Audi has announced plans to cut up to 7,500 jobs by 2029 as part of a broader restructuring effort to improve efficiency, reduce costs, and adapt to changing market conditions. The decision follows discussions with the company’s works council and includes an extension of job protections in Germany until 2033.
The luxury automaker, a subsidiary of the Volkswagen Group, announced that it will reduce its workforce to increase flexibility, streamline operations, and refocus its product portfolio. These measures are expected to generate over €1 billion ($1.08 billion) in annual savings.

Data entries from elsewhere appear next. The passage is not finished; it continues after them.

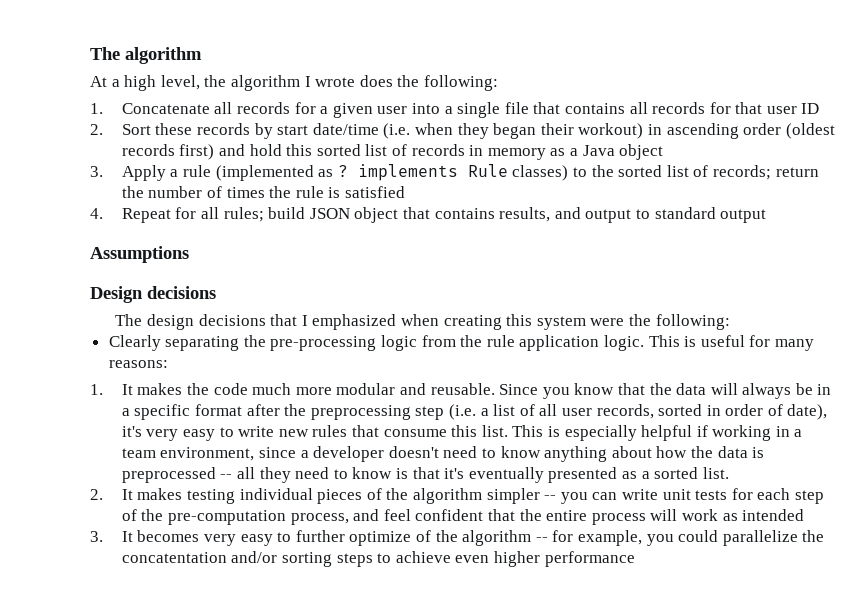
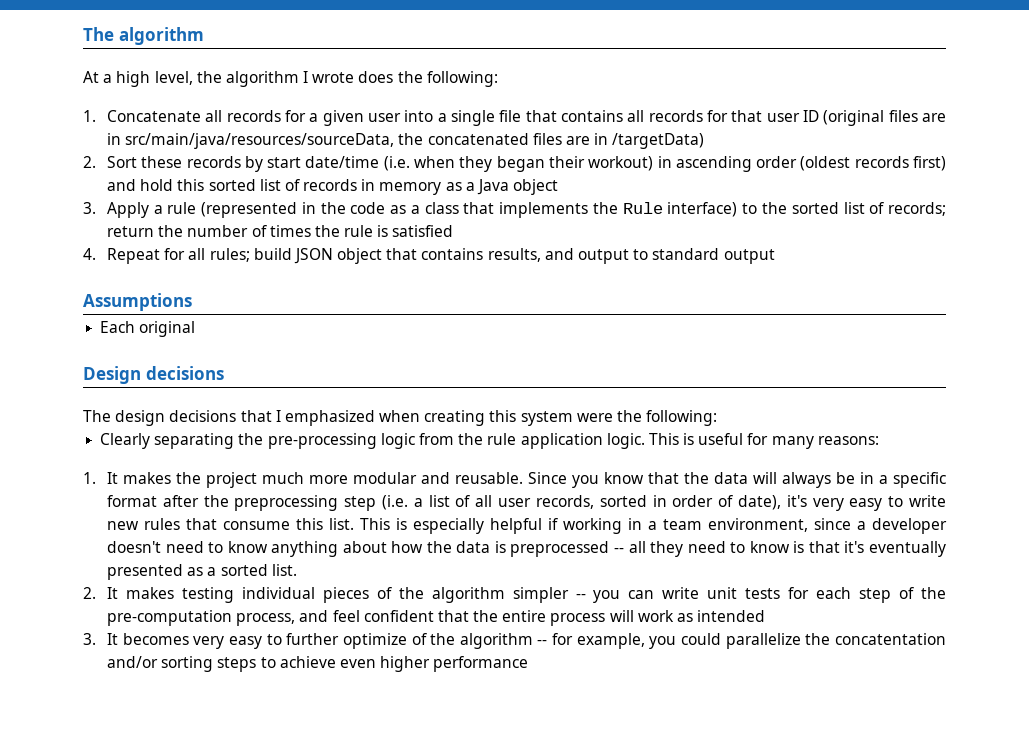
(820, 108) none -> [823,110,946,126] [106,133,705,149] (original files are in src/main/java/resources/sourceData, the concatenated files are in /targetData)
[215,164,569,181] (implemented as ? implements Rule classes) -> [201,202,738,218] (represented in the code as a class that implements the Rule interface)
(189, 254) none -> [100,321,196,337] // Each original
[213,383,248,395] code -> [205,472,257,488] project

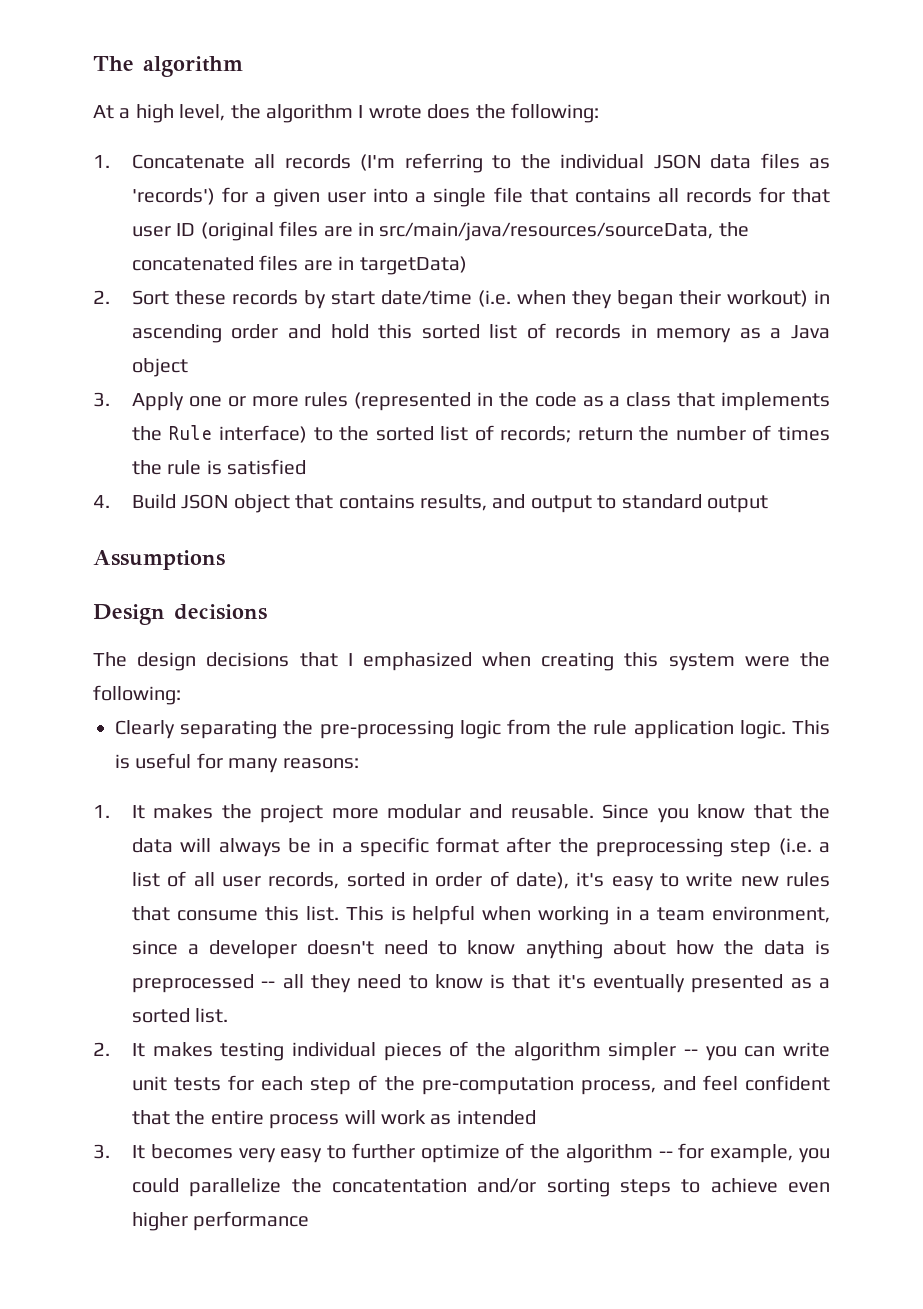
(281, 116) none -> [360,153,830,173] [131,188,215,205] (I'm referring to the individual JSON data files as 'records')
[612,133,705,149] /targetData) -> [359,256,467,275] targetData)
[800,156,946,171] (oldest records first) -> (279, 331) none
[153,202,197,214] a rule -> [188,392,349,407] one or more rules
[106,248,292,264] Repeat for all rules; build -> [131,494,176,509] Build
[100,321,196,337] // Each original -> (225, 560) none
[261,472,304,484] much -> (324, 813) none
[812,498,844,511] very -> (605, 879) none
[412,518,558,534] especially helpful if -> [412,905,532,925] helpful when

The automaker noted how economic conditions are becoming “increasingly tougher,” competitive pressure is rising, and political uncertainties are adding to the challenges.
Cost-cutting and workforce adjustments
In addition, Audi is planning to carry out the reductions in what they describe as a “socially responsible” manner. The company intends to reduce personnel costs by adjusting management salaries, modifying profit-sharing programs, and limiting payments above collective wage agreements.
However, despite the cuts, the German automaker will invest €8 billion ($8.7 billion) in its German operations through 2029. This includes plans to produce a new entry-level EV and a redesigned Q3 in Ingolstadt, Germany, while Neckarsulm will continue developing combustion-engine technologies and may add an additional production model.
As Audi reassesses its commitment to an all-electric future, the company has confirmed the continued development of combustion-engine vehicles, indicating a departure from its 2026 goal of exclusively launching electric models.
Further, the automaker is restructuring its management hierarchy, flattening leadership to three levels, and increasing digitalization efforts to reduce workloads.
With more than 87,000 employees worldwide—including 54,000 in Germany—Audi is implementing these changes to navigate slowing EV adoption, economic pressures, and geopolitical uncertainties.